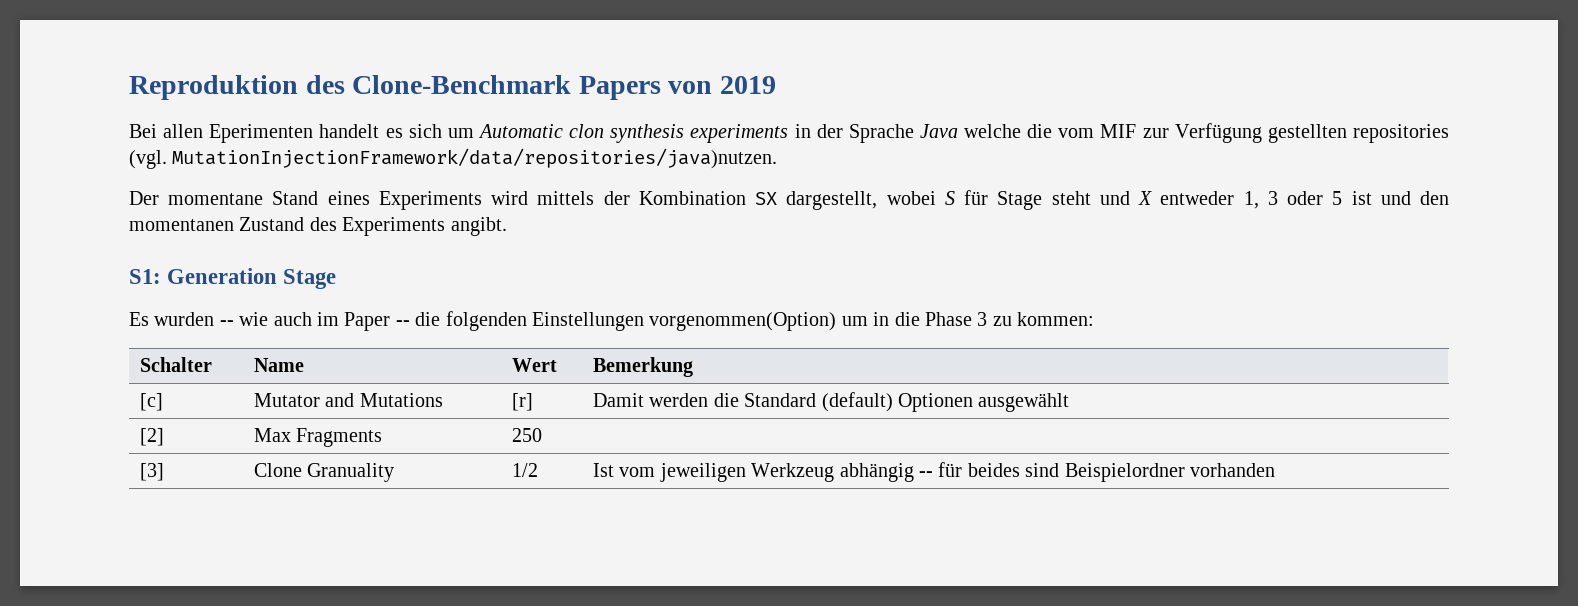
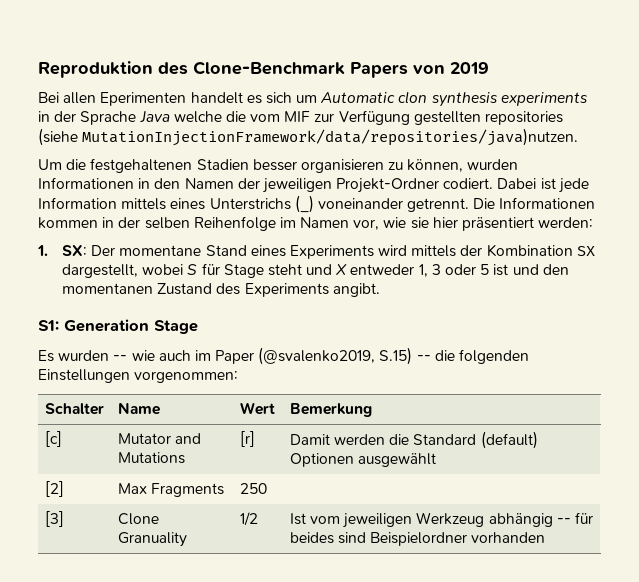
[129,150,167,169] (vgl. -> [38,128,78,146] (siehe
(778, 158) none -> [38,158,519,173] [38,177,589,193] [38,195,596,213] [38,216,594,231] [37,245,87,256] Um die festgehaltenen Stadien besser organisieren zu können, wurden Informationen in den Namen der jeweiligen Projekt-Ordner codiert. Dabei ist jede Information mittels eines Unterstrichs (_) voneinander getrennt. Die Informationen kommen in der selben Reihenfolge im Namen vor, wie sie hier präsentiert werden: // 1. SX:
(391, 321) none -> [258,347,413,365] (@svalenko2019, S.15)
[649,312,1095,331] vorgenommen(Option) um in die Phase 3 zu kommen: -> [134,371,239,383] vorgenommen:

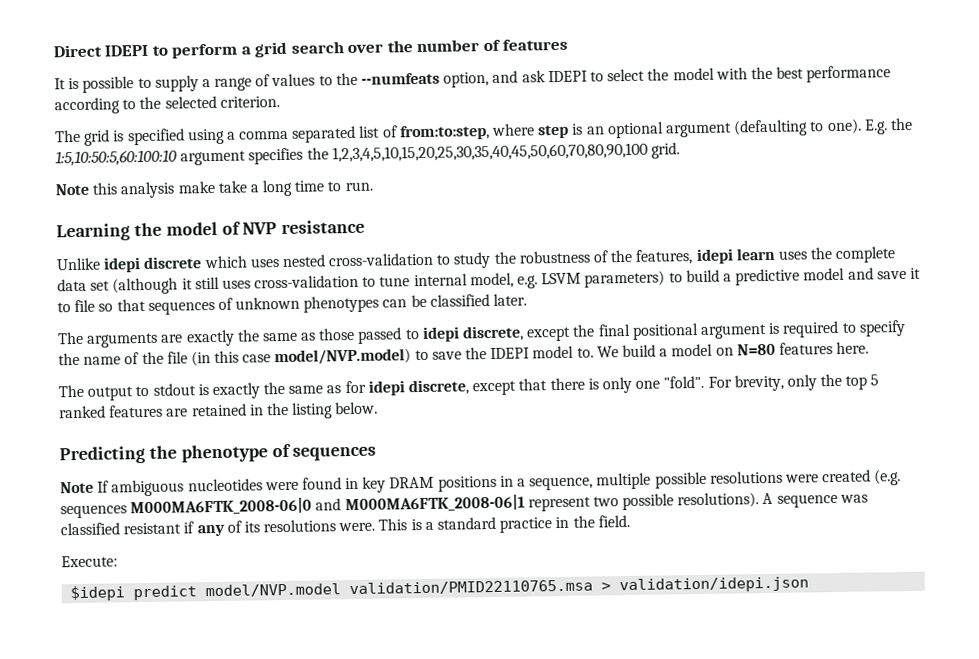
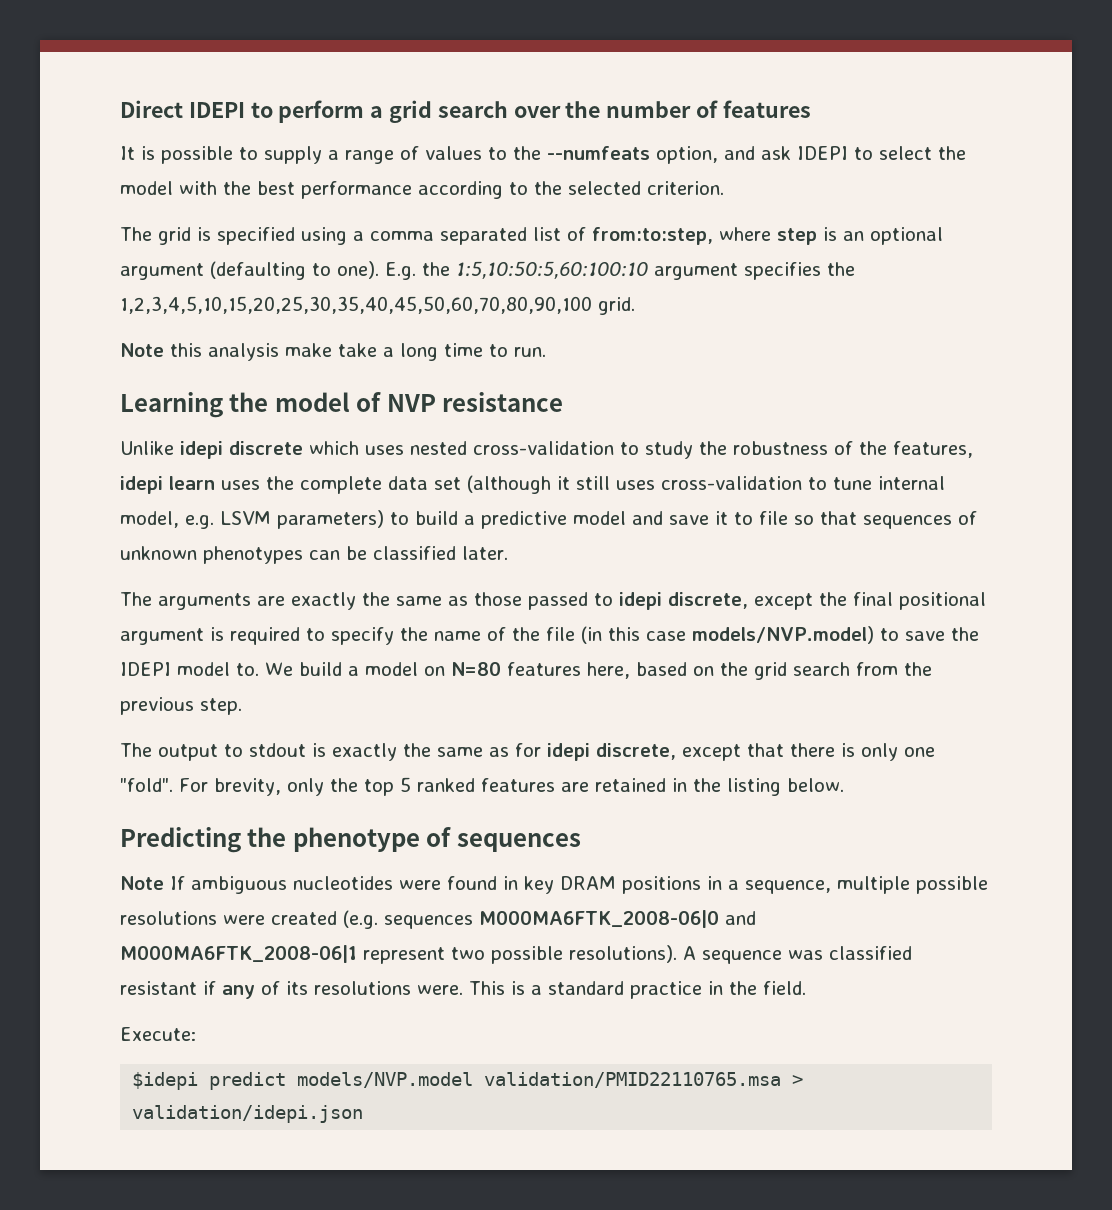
[274,348,412,366] model/NVP.model) -> [692,626,874,644] models/NVP.model)
[836,341,870,354] here. -> [586,662,932,680] [120,697,242,715] here, based on the grid search from the previous step.
[205,583,342,598] model/NVP.model -> [297,1072,474,1088] models/NVP.model

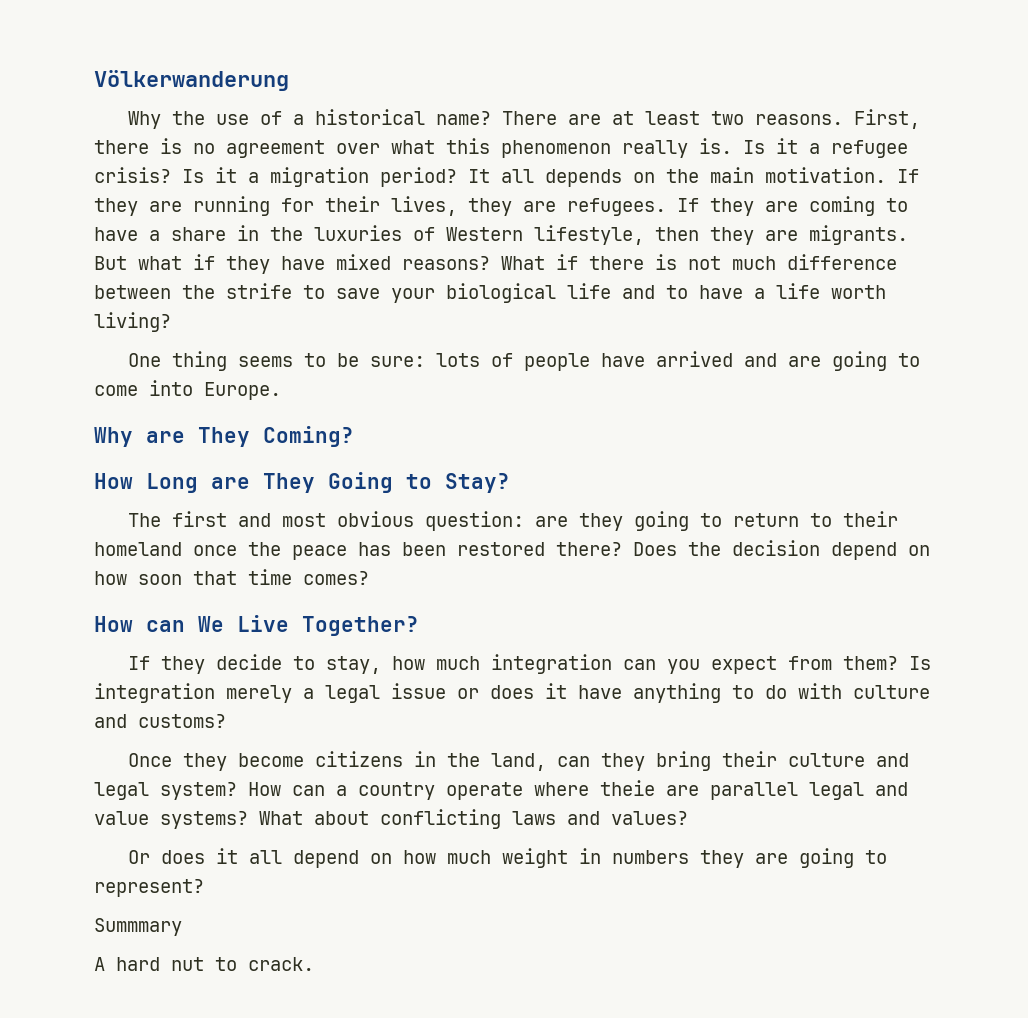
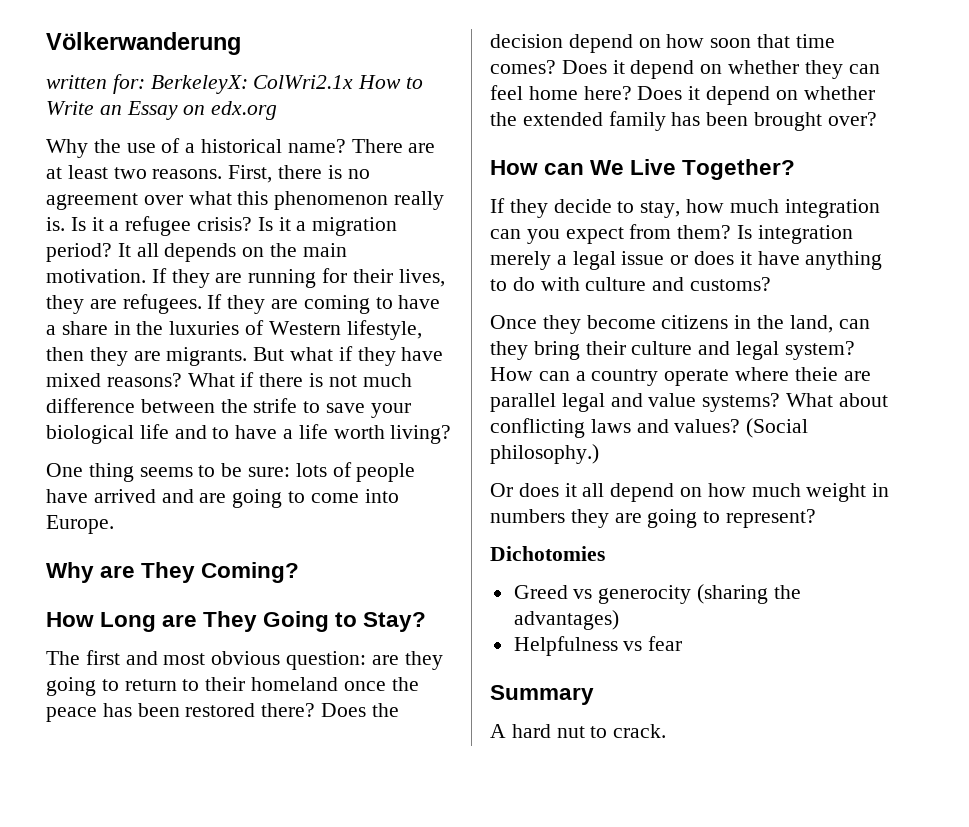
(289, 80) none -> [46,74,424,94] [46,101,278,120] // written for: BerkeleyX: ColWri2.1x How to Write an Essay on edx.org
(369, 578) none -> [561,60,880,79] [490,85,875,105] [490,111,877,131] Does it depend on whether they can feel home here? Does it depend on whether the extended family has been brought over?
(688, 818) none -> [746,418,809,438] [490,444,599,464] (Social philosophy.)
[94,918,182,936] Summmary -> [490,546,605,561] [513,584,801,604] [513,610,619,630] [513,636,683,656] [490,685,594,705] Dichotomies // Greed vs generocity (sharing the advantages) // Helpfulness vs fear // Summary

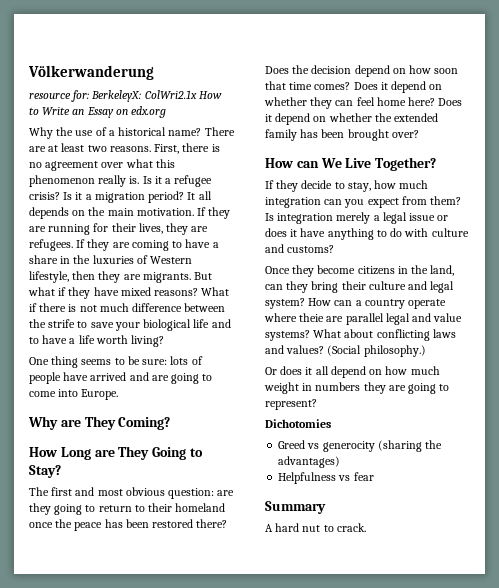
[46,75,107,89] written -> [29,93,71,99] resource

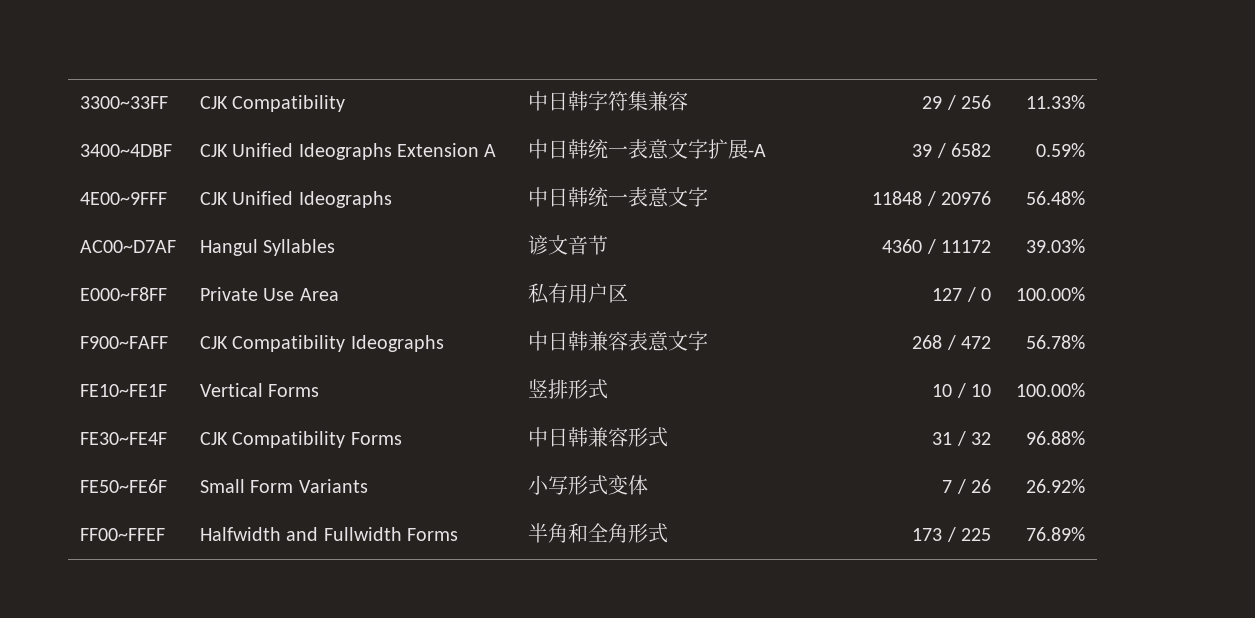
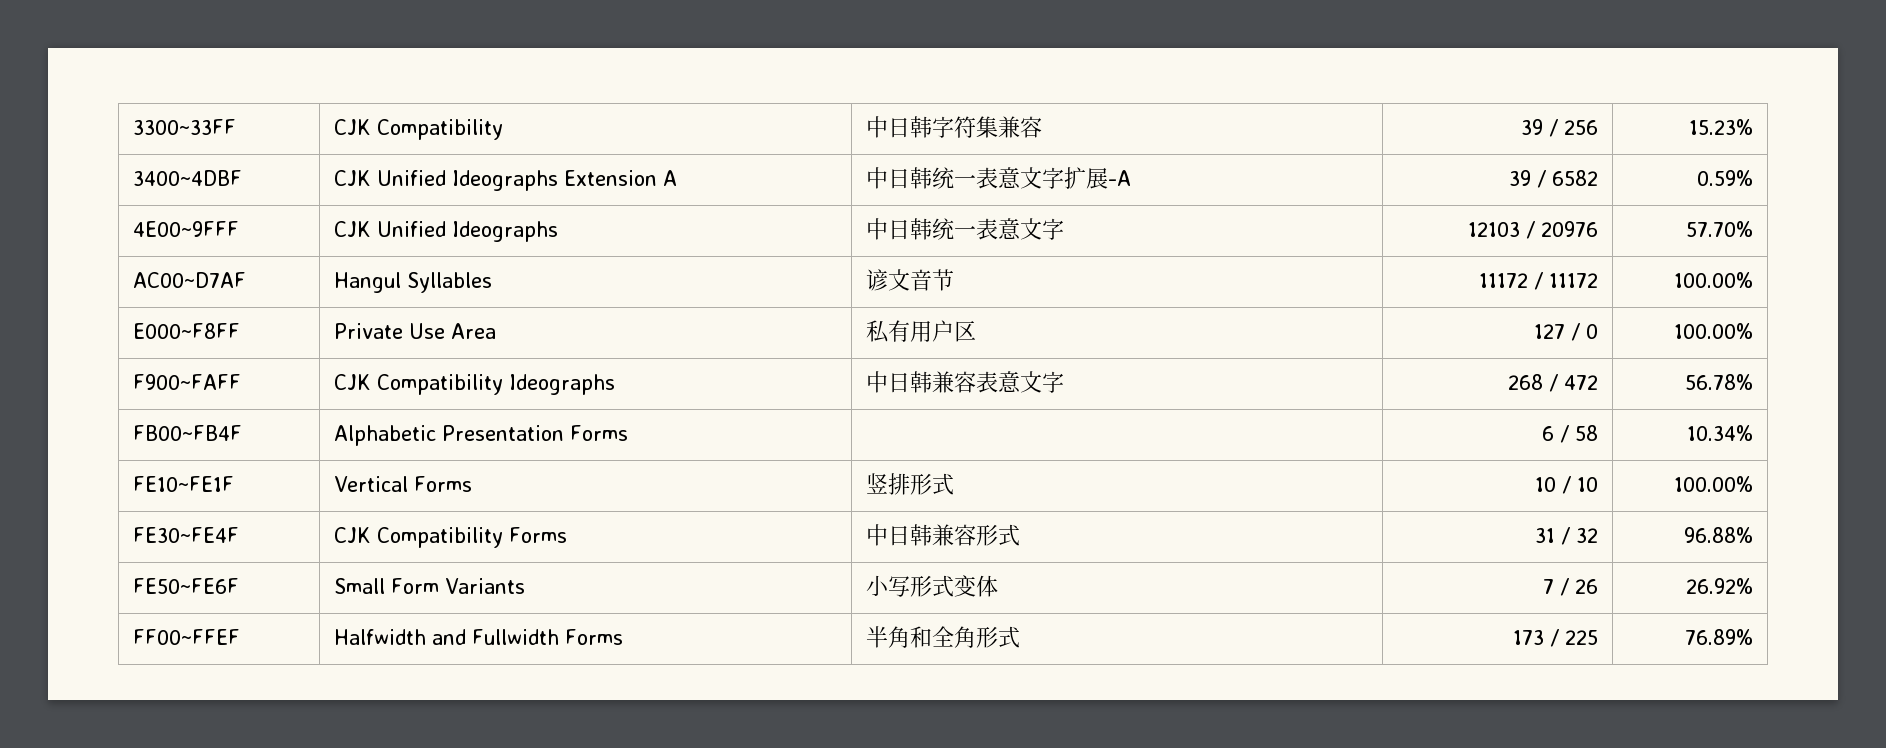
[922,96,943,109] 29 -> [1520,119,1543,135] 39
[1026,95,1086,109] 11.33% -> [1688,119,1753,135] 15.23%
[872,191,923,205] 11848 -> [1467,222,1520,237] 12103
[1026,191,1086,205] 56.48% -> [1685,221,1753,237] 57.70%
[882,239,923,253] 4360 -> [1478,273,1528,288] 11172
[1026,239,1086,253] 39.03% -> [1673,272,1753,288] 100.00%
(1086, 342) none -> [133,425,243,441] [334,425,629,446] [1541,425,1598,443] [1686,425,1753,441] // FB00~FB4F | Alphabetic Presentation Forms | | 6 / 58 | 10.34%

**EXERCISE DIRECTIONS:** Please repeat the listing precisely, excluding the pictures it contains.

**WORKED SOLUTION:**
[129,150,167,169] (vgl. -> [38,128,78,146] (siehe
(778, 158) none -> [38,158,519,173] [38,177,589,193] [38,195,596,213] [38,216,594,231] [37,245,87,256] Um die festgehaltenen Stadien besser organisieren zu können, wurden Informationen in den Namen der jeweiligen Projekt-Ordner codiert. Dabei ist jede Information mittels eines Unterstrichs (_) voneinander getrennt. Die Informationen kommen in der selben Reihenfolge im Namen vor, wie sie hier präsentiert werden: // 1. SX:
(391, 321) none -> [258,347,413,365] (@svalenko2019, S.15)
[649,312,1095,331] vorgenommen(Option) um in die Phase 3 zu kommen: -> [134,371,239,383] vorgenommen:

[274,348,412,366] model/NVP.model) -> [692,626,874,644] models/NVP.model)
[836,341,870,354] here. -> [586,662,932,680] [120,697,242,715] here, based on the grid search from the previous step.
[205,583,342,598] model/NVP.model -> [297,1072,474,1088] models/NVP.model

(289, 80) none -> [46,74,424,94] [46,101,278,120] // written for: BerkeleyX: ColWri2.1x How to Write an Essay on edx.org
(369, 578) none -> [561,60,880,79] [490,85,875,105] [490,111,877,131] Does it depend on whether they can feel home here? Does it depend on whether the extended family has been brought over?
(688, 818) none -> [746,418,809,438] [490,444,599,464] (Social philosophy.)
[94,918,182,936] Summmary -> [490,546,605,561] [513,584,801,604] [513,610,619,630] [513,636,683,656] [490,685,594,705] Dichotomies // Greed vs generocity (sharing the advantages) // Helpfulness vs fear // Summary

[46,75,107,89] written -> [29,93,71,99] resource

[922,96,943,109] 29 -> [1520,119,1543,135] 39
[1026,95,1086,109] 11.33% -> [1688,119,1753,135] 15.23%
[872,191,923,205] 11848 -> [1467,222,1520,237] 12103
[1026,191,1086,205] 56.48% -> [1685,221,1753,237] 57.70%
[882,239,923,253] 4360 -> [1478,273,1528,288] 11172
[1026,239,1086,253] 39.03% -> [1673,272,1753,288] 100.00%
(1086, 342) none -> [133,425,243,441] [334,425,629,446] [1541,425,1598,443] [1686,425,1753,441] // FB00~FB4F | Alphabetic Presentation Forms | | 6 / 58 | 10.34%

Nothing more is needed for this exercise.